Liebe Leser,
seitdem im zweiten Halbjahr 2016 eine Preiserhöhung nach der nächsten erfolgreich am Markt durchgesetzt wurde, arbeiten Deutschlands Stahlriesen thyssenkrupp und Salzgitter wieder unter Volllast. Und auch der Stahlhändler Klöckner & Co macht seinen Schnitt. IG-Metallchef Dieter Lieske kommentierte die derzeitige Lage gegenüber der Tageszeitung „Die Welt“ mit den knackigen Worten: „Die Hütte brummt. Bis Oberkante Unterlippe.“ Aber ist dieser Stahlboom auch nachhaltig?
Auslastung bei 90 %
Die deutschen Stahlwerke berichten von einer Auslastung im Bereich von 90 %. Das ist ein Spitzenwert. Denn weltweit liegt dieser Wert aktuell bei lediglich 70 %. Aber diese glänzenden Zahlen sollten nicht über die Realitäten hinwegtäuschen. Am Markt bestehen nach wie vor Überkapazitäten.
Beispiel China: Die Preiserholung an den Stahlmärkten war unter anderem eine Folge der Entscheidung, mehrere Hochöfen in China stillzulegen. Die Regierung sah schnelles Handeln geboten, um dem Smog in etlichen Ballungszentren des Landes Herr zu werden. Inzwischen pumpt China wieder große Mengen Stahl (+4,6 %) auf die Weltmärkte. Auch die Branchenriesen ArcelorMittal, Baosteele und U.S. Steel legten nochmals kräftig nach, indem sie ihren Output im Februar gegenüber dem Januar um rund 4 % erhöhten.
Politische Hilfestellung
Die höheren Stahlpreise der deutschen Erzeuger sind derzeit nur dank der Rückendeckung aus der Politik möglich. Die Stahlbranche gehört zu den eifrigsten Lobbygruppen hierzulande und konnte die EU von hohen Importzöllen überzeugen. Das hat die Dumpinganbieter aus Fernost zusätzlich ausgebremst – vorläufig.
Denn wer vermag schon zu sagen, was die Präsidentschaft von Donald Trump noch alles an Folgen zeitigt? Wenn die USA die Zollschranken hochfahren, muss die EU möglicherweise enger mit China und anderen Ländern im asiatischen Raum zusammenarbeiten.

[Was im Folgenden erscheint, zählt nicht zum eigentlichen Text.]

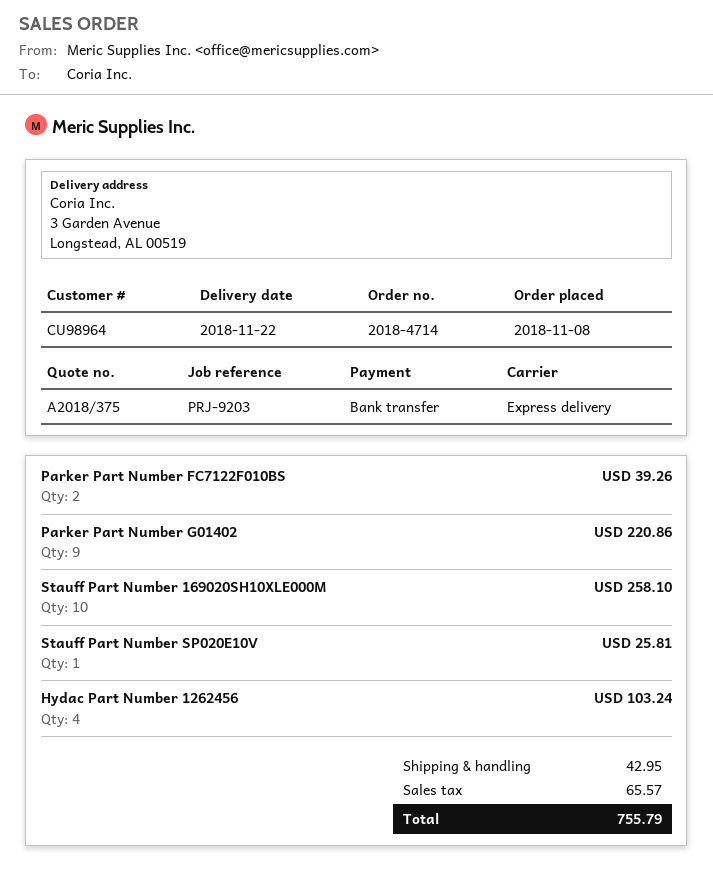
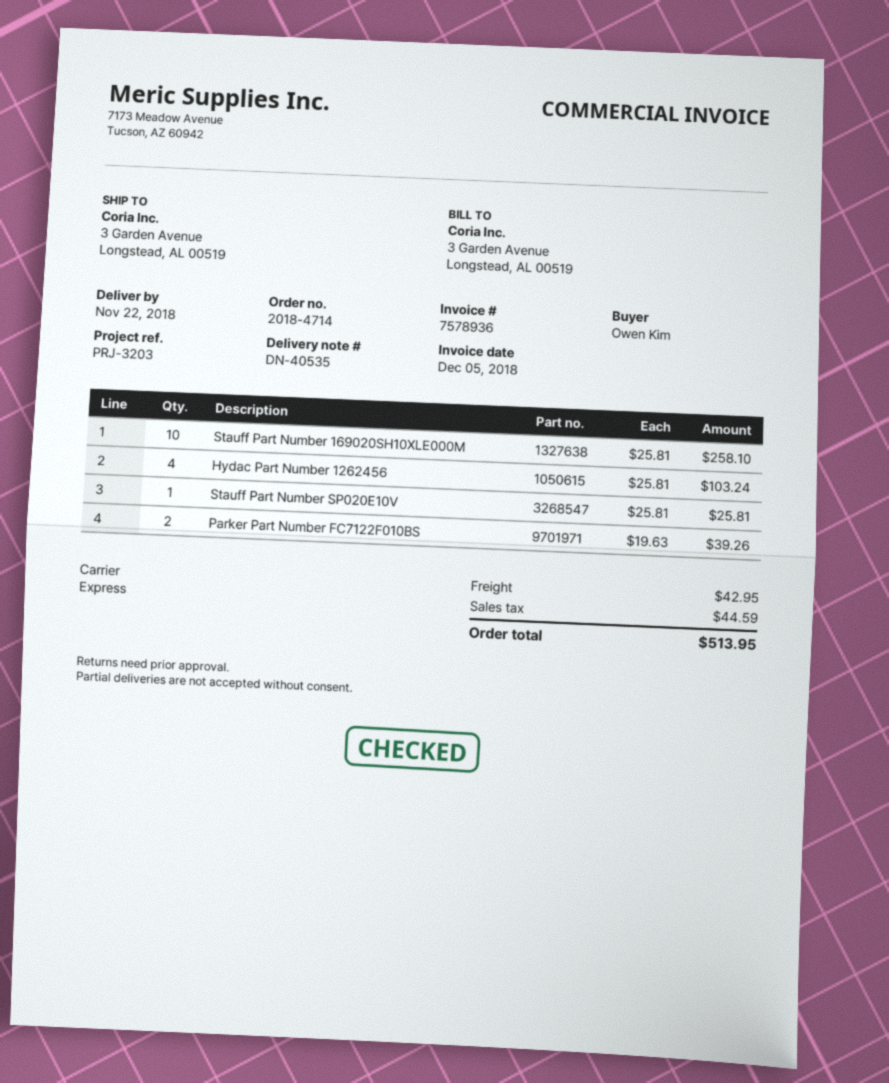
reference: PRJ-9203 -> PRJ-3203
Parker Part Number G01402: 9 for 220.86 -> none
tax: 65.57 -> 44.59
total: 755.79 -> 513.95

Dann werden unter anderem die Importzölle für Stahl und Solarprodukte zur Diskussion stehen. Und ob die deutsche Stahlindustrie ohne politische Hilfe international überlebensfähig ist, wage ich doch zu bezweifeln. Das gescheiterte Amerika-Abenteuer von thyssenkrupp sollte in diesem Zusammenhang Mahnung genug sein.